After the content is loaded you have to throw the parent object to AutoSave so it can search for any new fields that it needs to enable AutoSave on.

Defining a unique hash key

Since localStorage is a simple key based storage system we'll need a different storage key for every single location inside your app where you want to enable autosave. It's up to you to figure this out based on your own needs, but the default implementation builds the key by joining all these pieces of info:

  • current_user (if available via meta tag - see below)
  • name attribute of the input/textarea tag
  • the action attribute of the parent form
  • the current browser URL

Including your apps unique user ID in the hash

You'll likely want to store the user ID somewhere in Javascript or HTML so that you can get to it to build a unique hash key. For Rails your template might look like this:

<meta name="current_user" content="<%= current_user.try(:id) %>">

This would prevent two users on the same computer from ever seeing each others auto-complete text, even if they were working on the same pages and objects in your app.
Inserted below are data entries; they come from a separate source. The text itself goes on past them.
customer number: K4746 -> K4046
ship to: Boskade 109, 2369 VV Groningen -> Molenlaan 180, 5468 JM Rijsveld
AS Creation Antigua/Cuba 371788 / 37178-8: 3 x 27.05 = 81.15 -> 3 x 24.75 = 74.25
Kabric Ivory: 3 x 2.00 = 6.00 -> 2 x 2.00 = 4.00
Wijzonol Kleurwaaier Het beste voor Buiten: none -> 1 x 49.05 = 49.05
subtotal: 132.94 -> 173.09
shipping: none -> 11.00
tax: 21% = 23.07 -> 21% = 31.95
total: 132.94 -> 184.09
Wrapping this is a quick class

I define a default Meta class that looks like this. This is entirely optional and if you don't like it feel free to yank it and inline that code inside the AutoSave class itself.

class Meta
  cu = $("meta[name=current_user]")[0]
  @current_user = if cu then cu.content else null

And inside you would access current user via:


You app might not even need current user as part of the hash... tweak to your own liking. The above is just the default.